San Francisco Business Times - 11:59 AM PDT Thursday

Three at Stanford win NIH awards, funding

Three of the 13 researchers in the United States who won top National

Institutes of Health awards are Stanford University School of Medicine

scientists.

The awards include up to $500,000 each in annual funding for five years.

Stanford said on Thursday it has more Pioneer Award winners this year than

any other school or institution. The winners will be announced by the NIH

Sept. 29.

The Stanford winners are Rando; Pehr Harbury, and Karl Deisseroth.

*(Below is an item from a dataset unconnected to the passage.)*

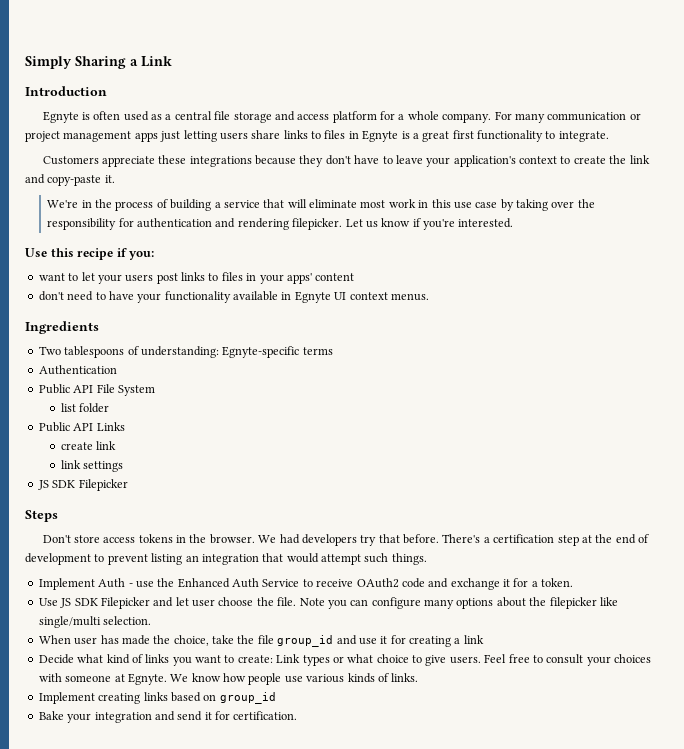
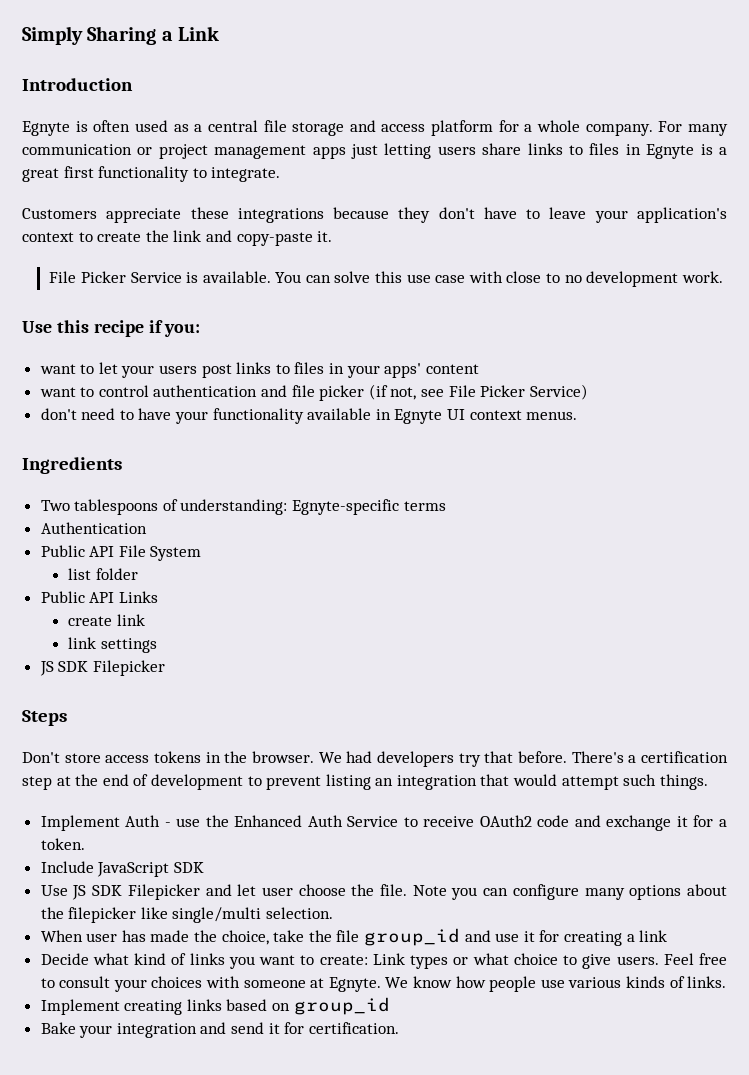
- We're in the process of building a service that will eliminate most work in this use case by taking over the responsibility for authentication and rendering filepicker. Let us know if you're interested.
+ File Picker Service is available. You can solve this use case with close to no development work.
+ want to control authentication and file picker (if not, see File Picker Service)
+ Include JavaScript SDK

Rando, associate professor of neurology and neurological sciences, is

looking for ways to enhance the potential of stem cells to repair damaged

tissue in old people. His goal is to figure out how to compensate for the

age-related decline in the body's repair capability. His work also has the

potential to help sufferers of degenerative diseases such as muscular

dystrophy.

He said his research team has some data to suggest that it isn't changes in

the stem cells that reduces their ability to repair tissue with age, but

changes in the environment, or niche, where they reside. This is what he'll

use the award money to explore.

Harbury, associate professor of biochemistry, was also recently named a 2005

MacArthur Fellow. He is trying to devise ways to use DNA molecules as

blueprints for the synthesis of small chemical compounds that may be useful

in drug design. He hopes to develop an approach to designing drugs much more

quickly and cheaply than is currently possible.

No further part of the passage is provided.